WHAT TO DO: "none" appears in how many lines of the entries? State only the number.

RECORDED INFORMATION:
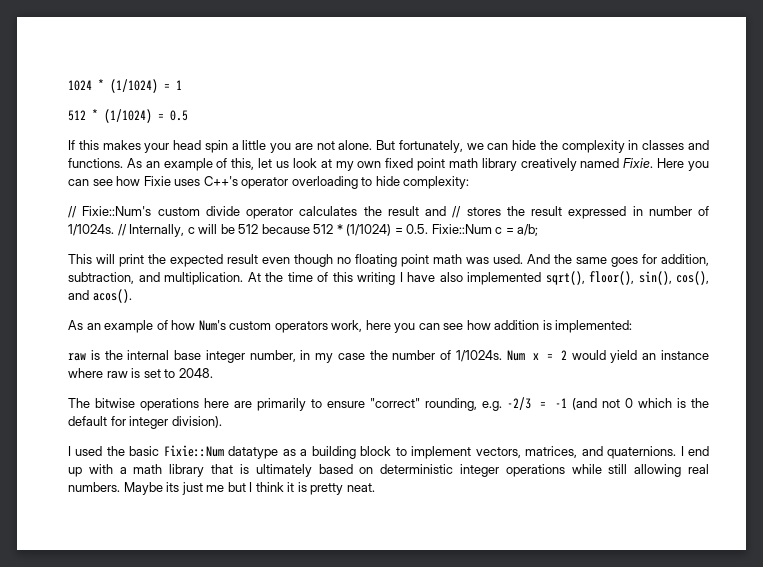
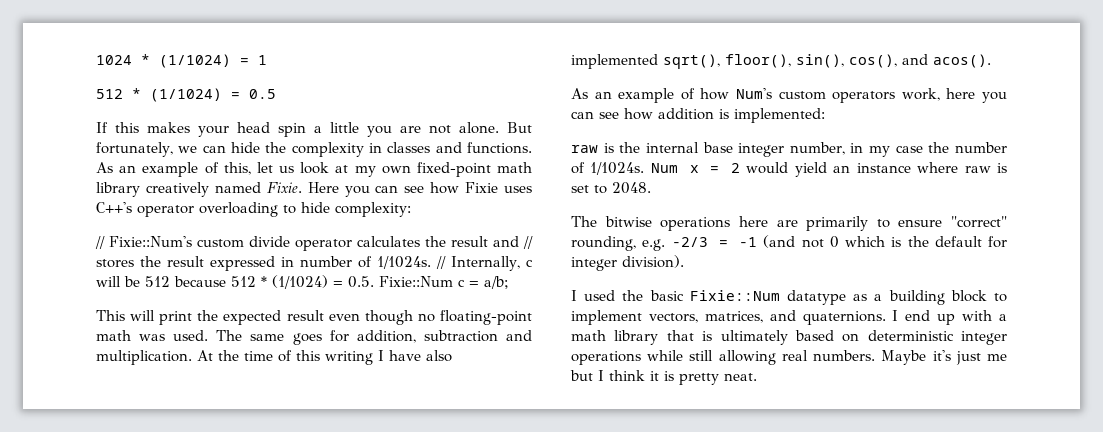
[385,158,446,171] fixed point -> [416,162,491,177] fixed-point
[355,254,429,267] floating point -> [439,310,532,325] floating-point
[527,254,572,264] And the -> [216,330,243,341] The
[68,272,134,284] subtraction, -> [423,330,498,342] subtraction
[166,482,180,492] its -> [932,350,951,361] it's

---

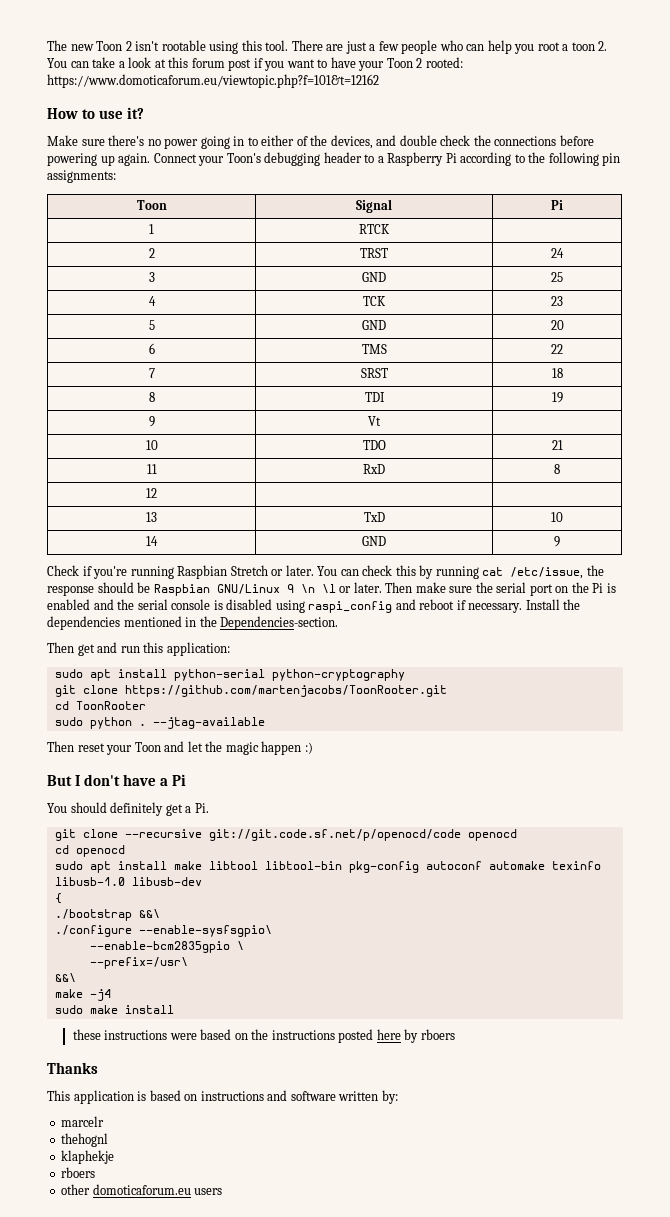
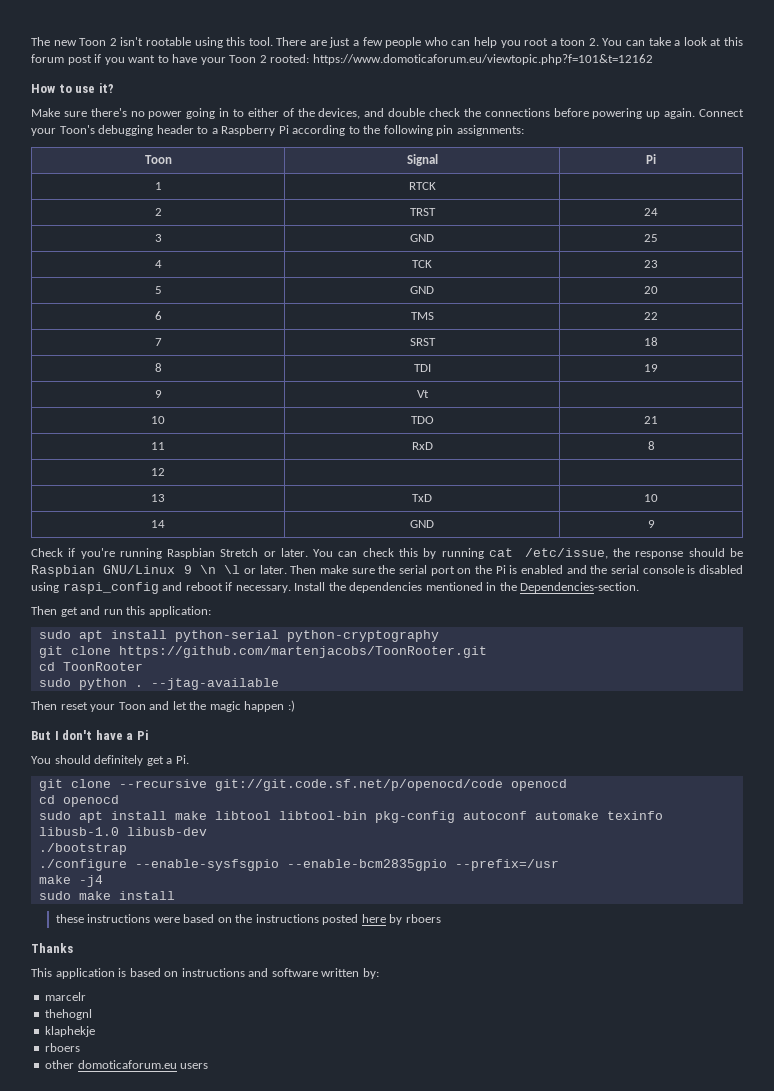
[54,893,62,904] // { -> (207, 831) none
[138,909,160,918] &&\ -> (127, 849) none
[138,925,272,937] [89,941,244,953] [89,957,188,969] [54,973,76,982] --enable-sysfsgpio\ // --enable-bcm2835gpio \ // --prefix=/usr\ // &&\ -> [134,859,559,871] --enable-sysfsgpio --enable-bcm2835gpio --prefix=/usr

* * *

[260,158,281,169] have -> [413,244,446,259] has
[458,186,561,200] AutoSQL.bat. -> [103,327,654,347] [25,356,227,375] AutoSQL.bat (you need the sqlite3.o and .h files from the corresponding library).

RESPONSE AREA: 2